Handling missing data means deciding, in a principled way, what to do about the gaps in your dataset so they do not bias your results. The defensible approach starts by classifying why values are missing, then choosing a method that fits, usually some form of imputation rather than simply deleting cases. Done carelessly, missing values quietly distort every analysis in your dissertation; done well, the handling becomes a strength your committee respects.
Why the reason for missingness decides your method
Before you fix anything, you have to name the pattern. Data can be missing completely at random, where the gaps are unrelated to anything in the study; missing at random, where missingness depends on other variables you did measure; or missing not at random, where it depends on the missing value itself, such as high earners declining to report income. The pattern matters because a method that is safe under one assumption is biased under another. Stating which pattern you believe applies, and why, is the part your assessors look for first.
The diagram above is a reminder of what is at stake. Your sample is the bridge to the population, and missing values weaken that bridge by shrinking the sample and potentially skewing who remains in it. That is the same logic behind descriptive and inferential statistics: if the sample is no longer representative, the inference built on it cannot be either.

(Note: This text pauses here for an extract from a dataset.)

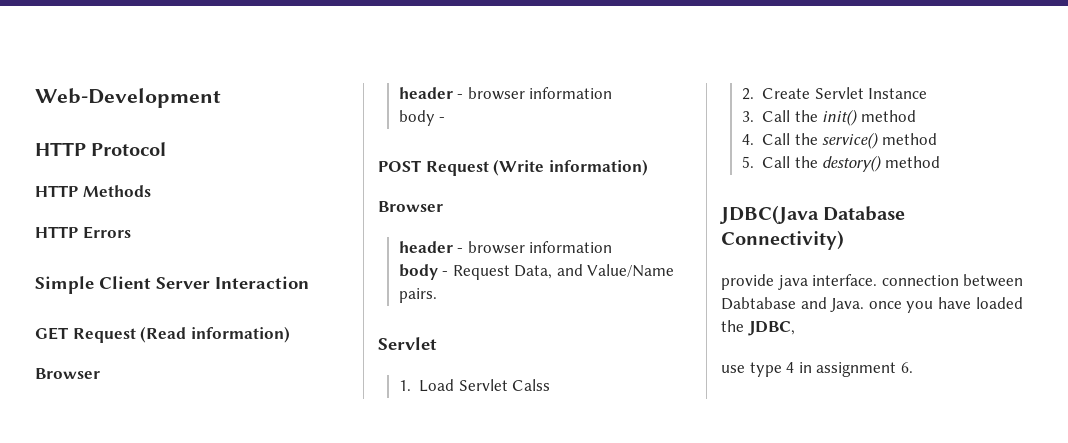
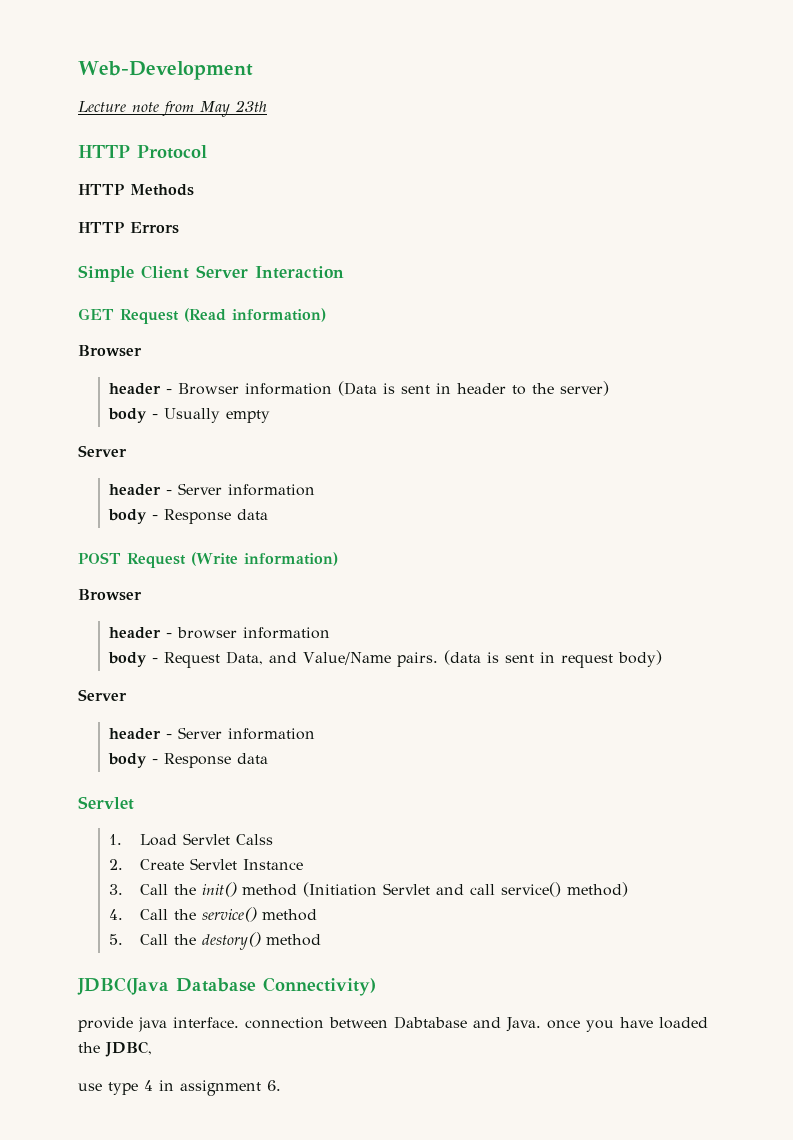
(221, 98) none -> [78,100,267,117] // Lecture note from May 23th
[467,87,613,100] [398,110,446,126] browser information // body - -> [177,381,609,396] [107,408,270,423] [78,445,127,457] [108,483,315,496] [107,509,268,524] Browser information (Data is sent in header to the server) // body - Usually empty // Server // header - Server information // body - Response data
(437, 295) none -> [443,650,662,668] [78,689,127,701] [108,727,315,740] [107,753,268,768] (data is sent in request body) // Server // header - Server information // body - Response data
(916, 116) none -> [302,882,628,897] (Initiation Servlet and call service() method)

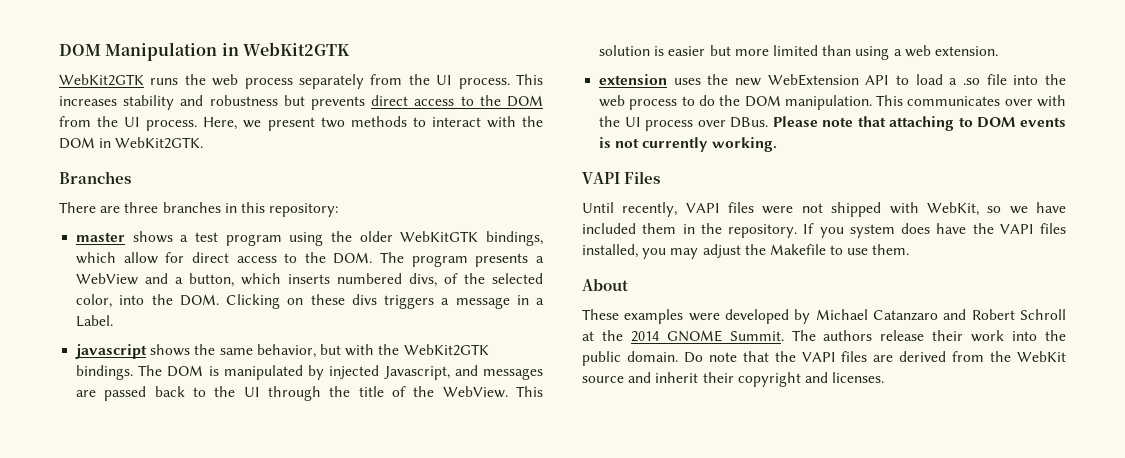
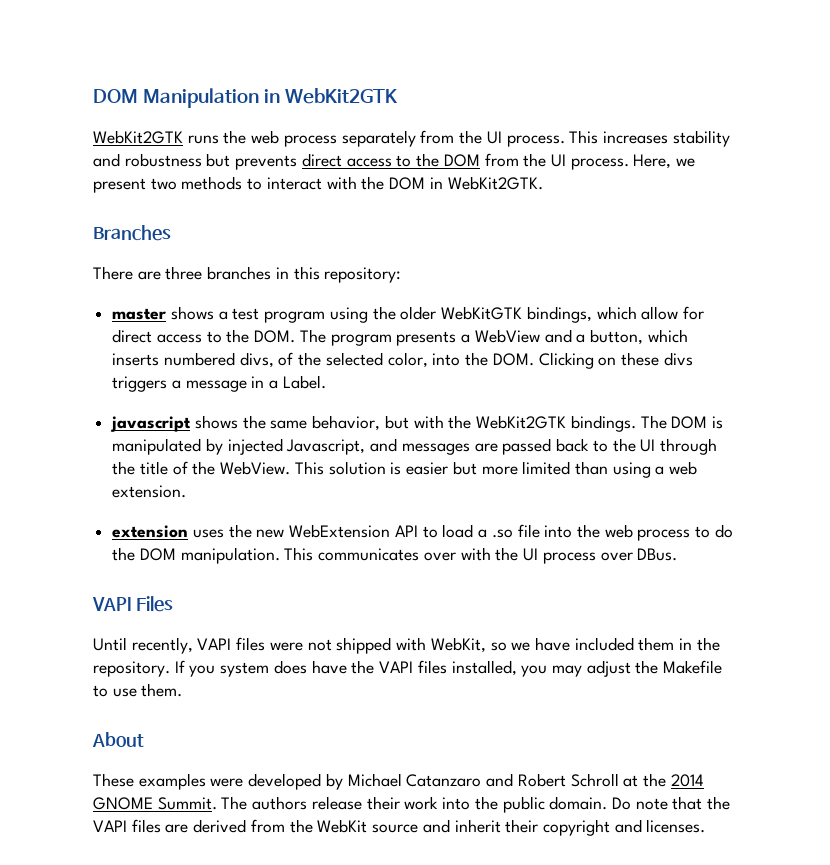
[772,116,1066,131] [599,137,777,152] Please note that attaching to DOM events is not currently working. -> (678, 554) none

The methods, from simplest to most defensible
The crudest option is listwise deletion, dropping any case with a missing value; it is acceptable only when data are missing completely at random and losses are small, because otherwise it discards statistical power and can introduce bias. Mean substitution, replacing gaps with the variable average, is widely discouraged because it understates variance and distorts relationships. The stronger families are multiple imputation, which generates several plausible complete datasets and pools the results to reflect the uncertainty of the gaps, and maximum likelihood estimation, which uses all available data directly. These two are the methods most likely to satisfy a methodologist.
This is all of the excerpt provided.